INTERVIEW
Catherine Sultan, directrice de la protection judiciaire de la jeunesse, explique pourquoi la réforme de l’ordonnance de 1945 est cruciale.
La droite prépare déjà ses banderoles et ses slogans. La réforme de la justice des mineurs devrait être «le» gros dossier justice de l’année. Elle sera débattue au Parlement au premier semestre 2015, si on en croit le ministère. «Ça risque d’être encore pire que pour la réforme pénale»,confiait récemment Christiane Taubira à un conseiller. A peine nommée au ministère de la Justice, la ministre se faisait en effet déjà étriller par la droite pour son angélisme supposé face à la délinquance des enfants. Trop souvent instrumentalisé, le sujet vaut pourtant plus qu’un débat dogmatique. Pendant plus de vingt ans, Catherine Sultan a été une juge des enfants engagée. Elle a été nommée à la tête de la direction de la protection judiciaire de la jeunesse (PJJ) voilà un an par la garde des Sceaux. A ce poste, elle est chargée de préparer la refonte de l’ordonnance de 1945, qu’elle présente à Libération. Et en profite pour rappeler que deux tiers des mineurs délinquants ne récidivent pas «dans les six ans qui suivent» et que les enfants de moins de 13 ans ne sont «que 4%» à commettre des délits.
A quoi ressemble-t-elle, la délinquance des mineurs d’aujourd’hui ? A-t-elle explosé ? Les enfants sont-ils de plus en plus durs, de plus en plus jeunes ?
La part des jeunes dans la délinquance générale est stable depuis des années : les mineurs représentent 18% des personnes interpellées par la police ou la gendarmerie, alors qu’ils composent le quart de la population française.
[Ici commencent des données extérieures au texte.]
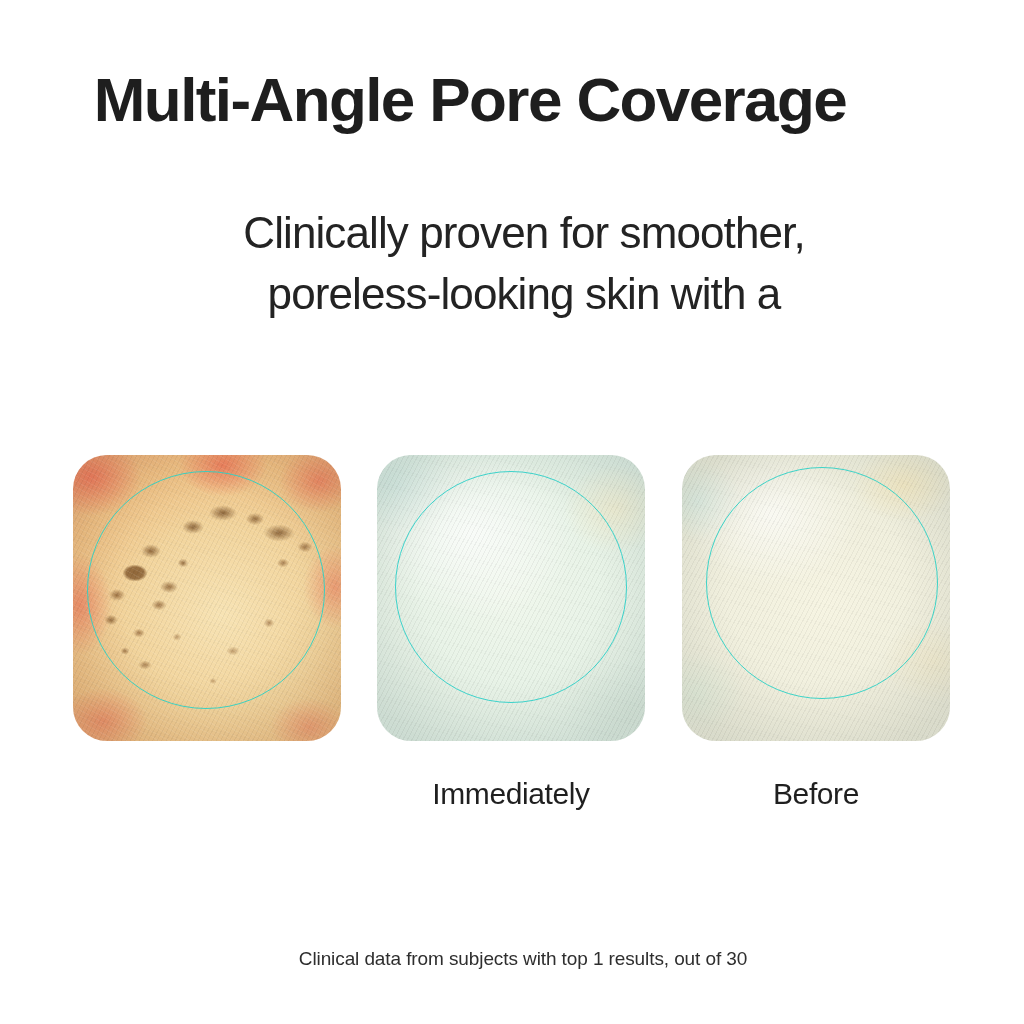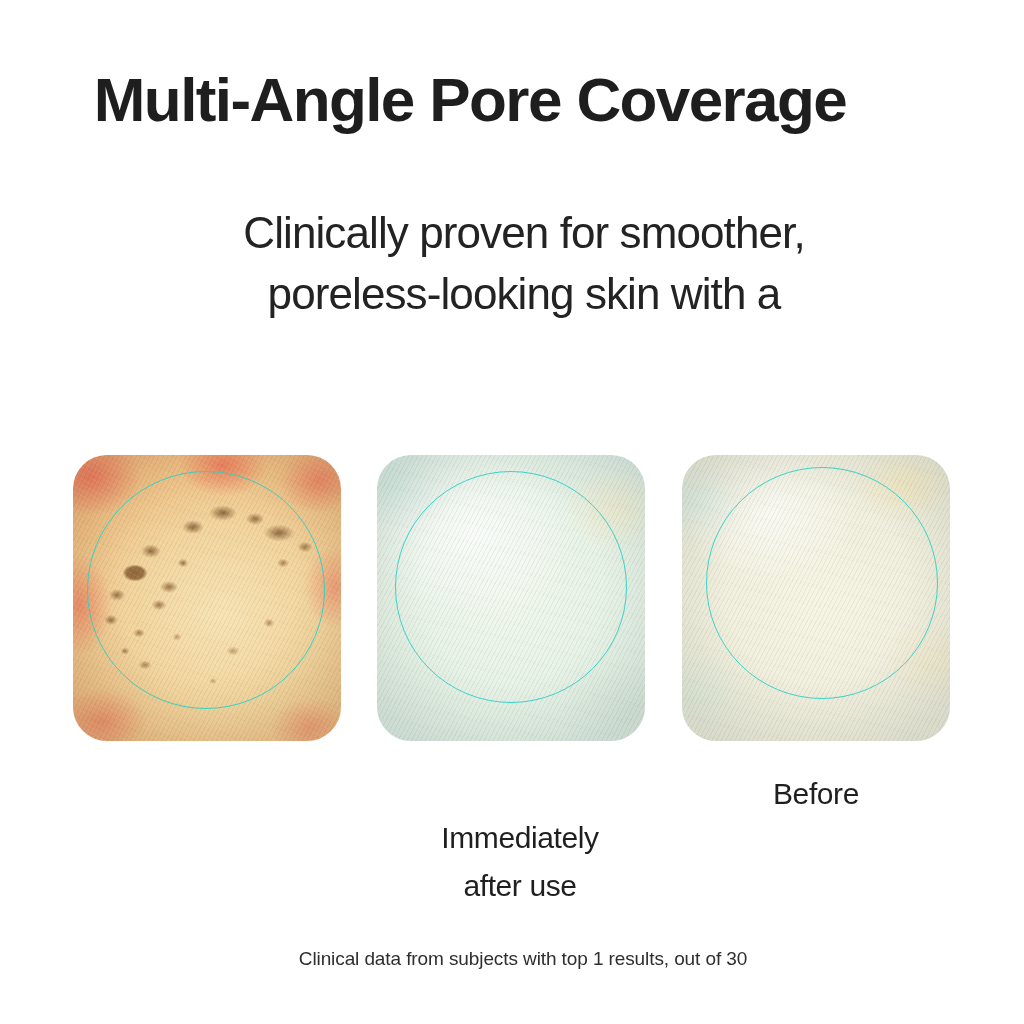--- a/index.html
+++ b/index.html
@@ -157,7 +157,7 @@
     color:#1F1F1F;
   }
   .cap-0{ left:73px; }
-  .cap-1{ left:386px;margin-top:44px; }
+  .cap-1{ left:377px; }
   .cap-2{ left:682px; }
   .caption .ln{ display:block; }
 

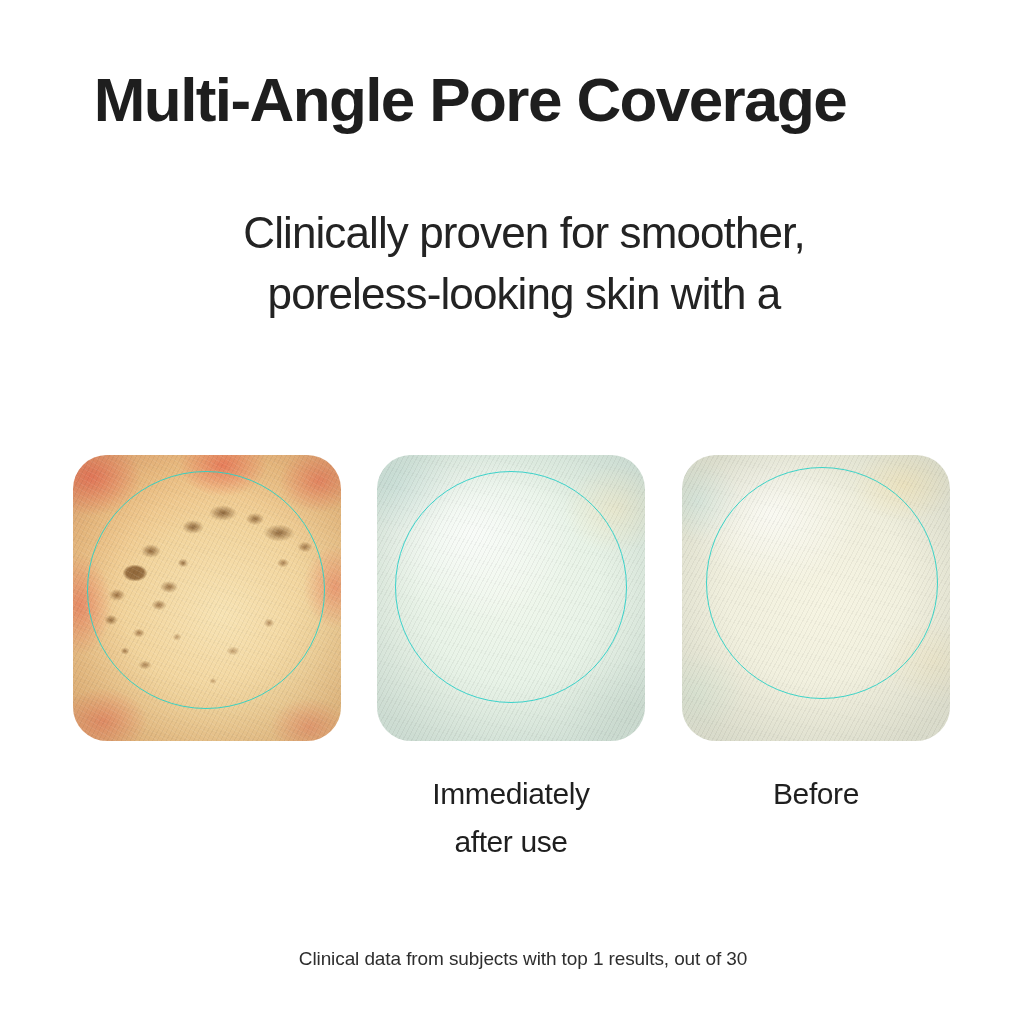--- a/index.html
+++ b/index.html
@@ -216,7 +216,6 @@
 
   <div class="caption cap-1">
     <span class="ln">Immediately</span>
-    <span class="ln">after use</span>
   </div>
 
   <div class="caption cap-2">

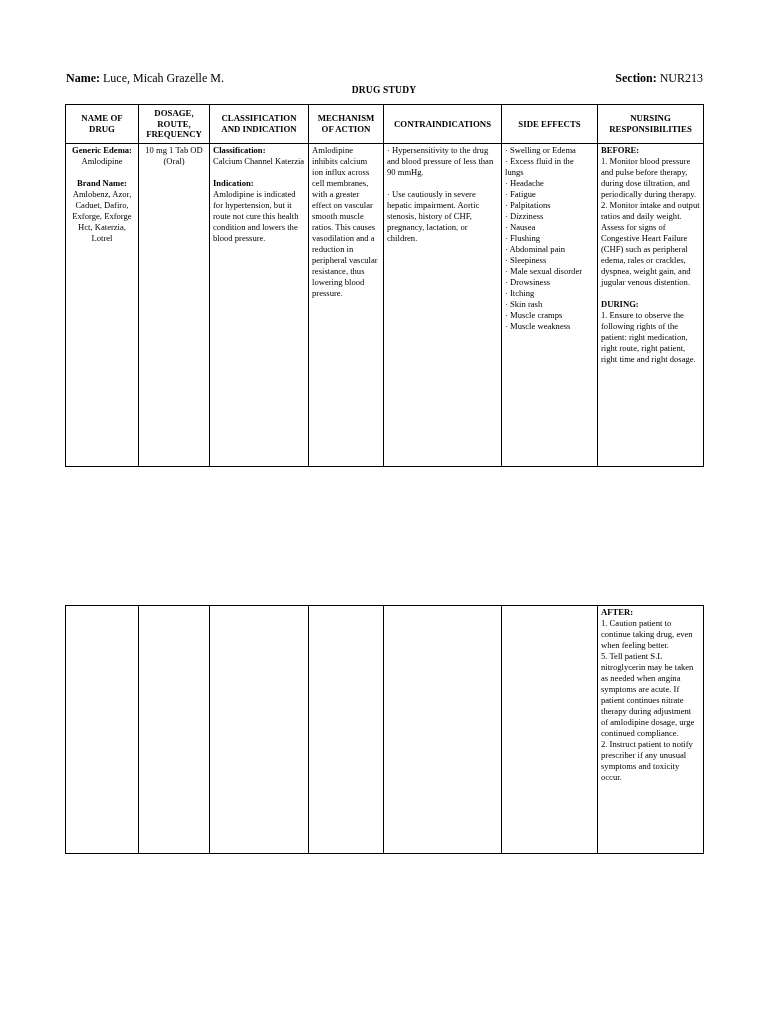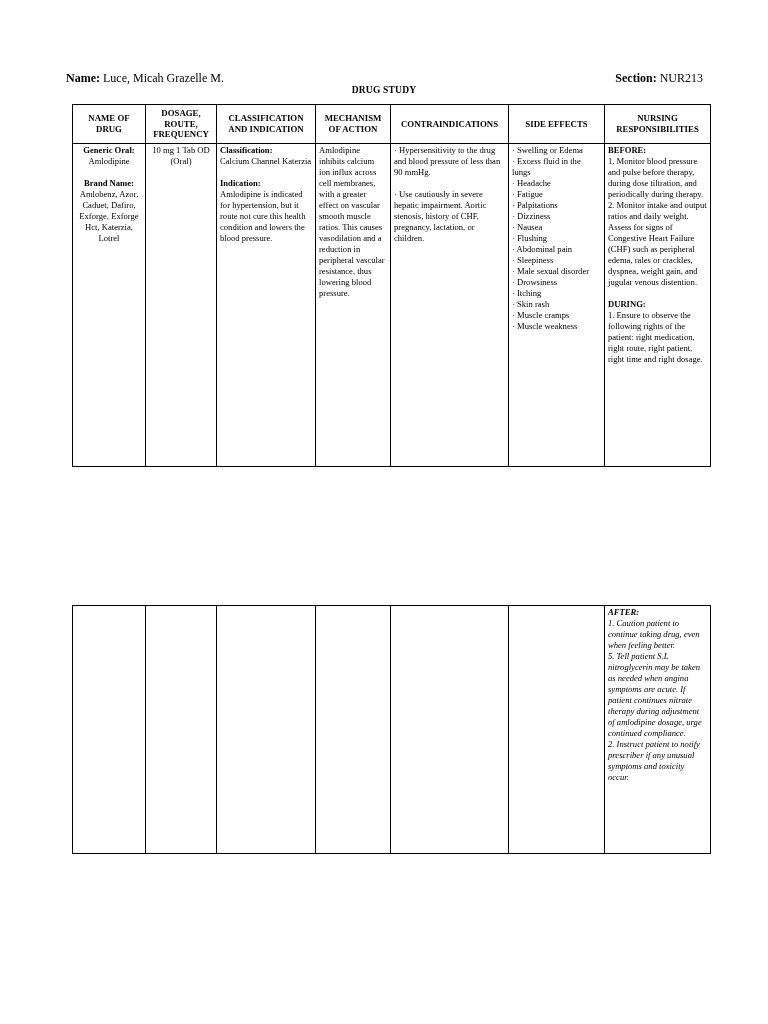--- a/index.html
+++ b/index.html
@@ -24,7 +24,7 @@
   }
 
   table.drug-table {
-    position:absolute; left:72px;
+    position:absolute; left:65px;
     border-collapse:collapse; table-layout:fixed;
     width:638px;
     border:1.5px solid #000;

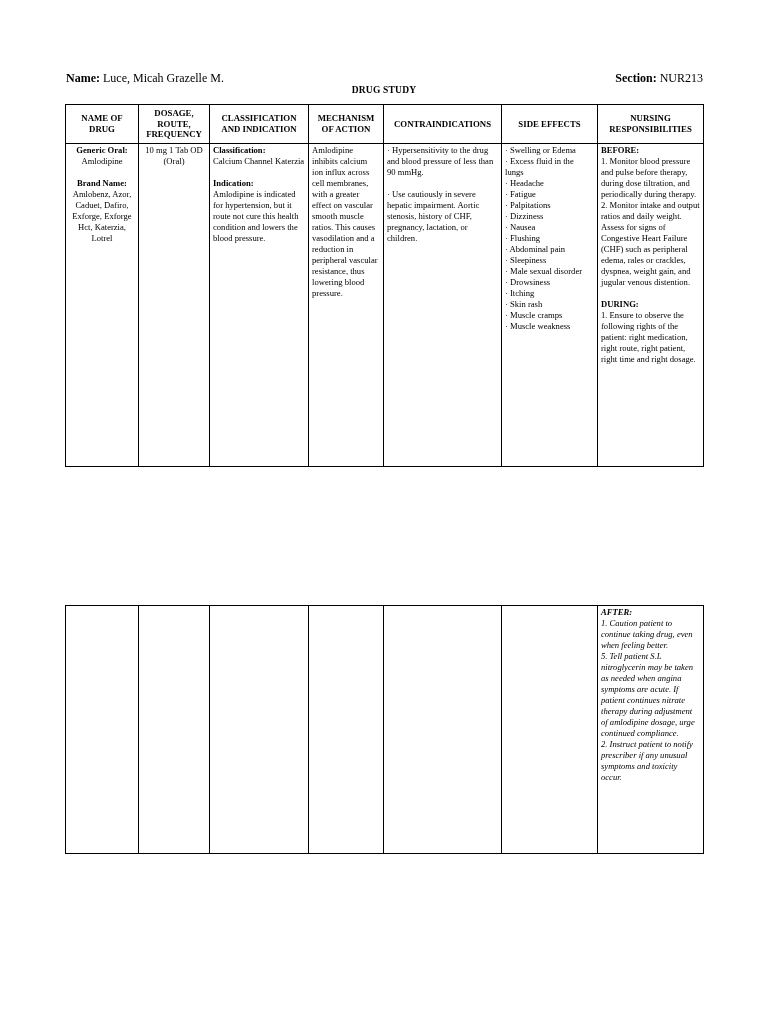--- a/index.html
+++ b/index.html
@@ -87,7 +87,7 @@
     </tr>
     <tr class="row-main">
       <td class="center">
-        <div class="bold">Generic Oral:</div>
+        <div class="bold">Generic Edema:</div>
         <div>Amlodipine</div>
         <div class="bold gap-top">Brand Name:</div>
         <div>Amlobenz, Azor, Caduet, Dafiro, Exforge, Exforge Hct, Katerzia, Lotrel</div>

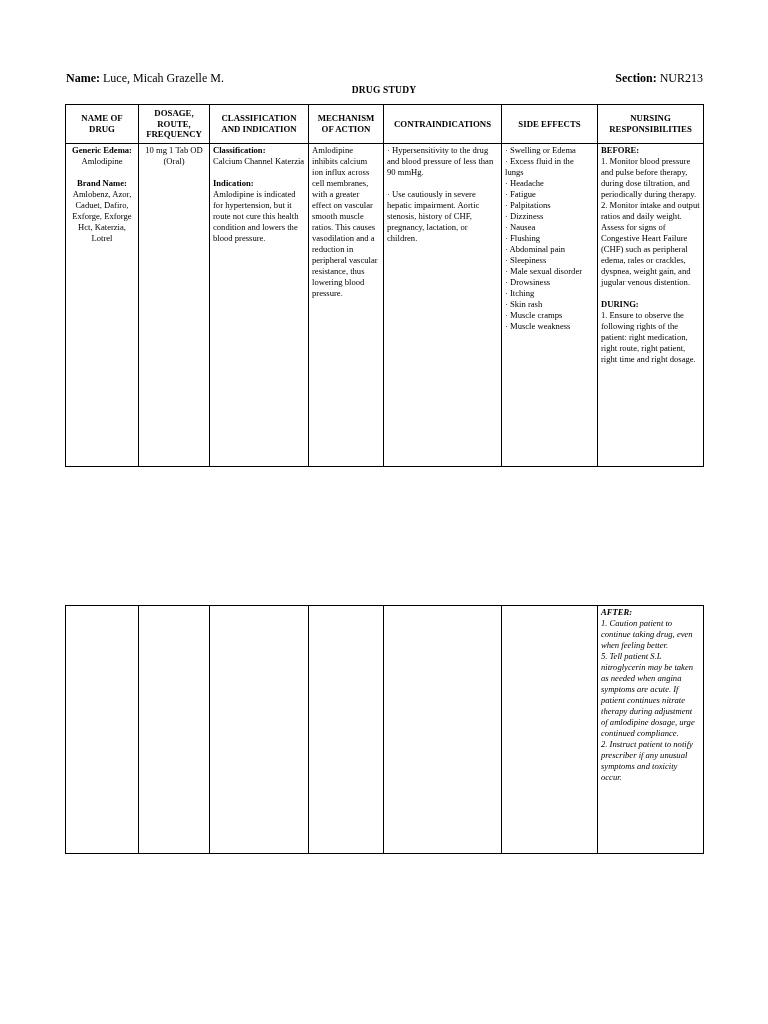--- a/index.html
+++ b/index.html
@@ -45,7 +45,7 @@
   }
   td.center { text-align:center; }
   .row-main td { height:323px; }
-  .row-cont td { height:248px;font-style:italic; }
+  .row-cont td { height:248px; }
 
   .gap-top { margin-top:11px; }
   .para-gap { margin-bottom:11px; }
Les crimes commis par des jeunes restent heureusement exceptionnels. Et les âges des mineurs délinquants sont stables depuis 1989 : la majorité des mineurs délinquants ont entre 15 et 17 ans. Les moins de 13 ans ne représentent que 4% des auteurs de délits. Bref, pas besoin de tenir un discours alarmiste pour s’attaquer sérieusement au problème. Ce qui a changé, c’est que la société a beaucoup d’attentes envers la justice. Qui y répond, d’ailleurs : le taux de réponse pénale aux actes de délinquance des mineurs est de 93,5%. Les tribunaux pour enfants ne sont pas laxistes : en 2012, 61% des peines prononcées comportaient de l’emprisonnement, ferme ou avec sursis, contre 52% en 2010. La société a énormément changé depuis 1945, la délinquance des jeunes a évolué avec elle - les ados violents ne viennent pas de nulle part. Mais ce qui reste intemporel, c’est que la société a toujours besoin de ces enfants, même les plus difficiles. Comme le dit l’ordonnance de 1945, «la France n’est pas assez riche d’enfants pour qu’elle ait le droit de négliger tout ce qui peut en faire des êtres sains».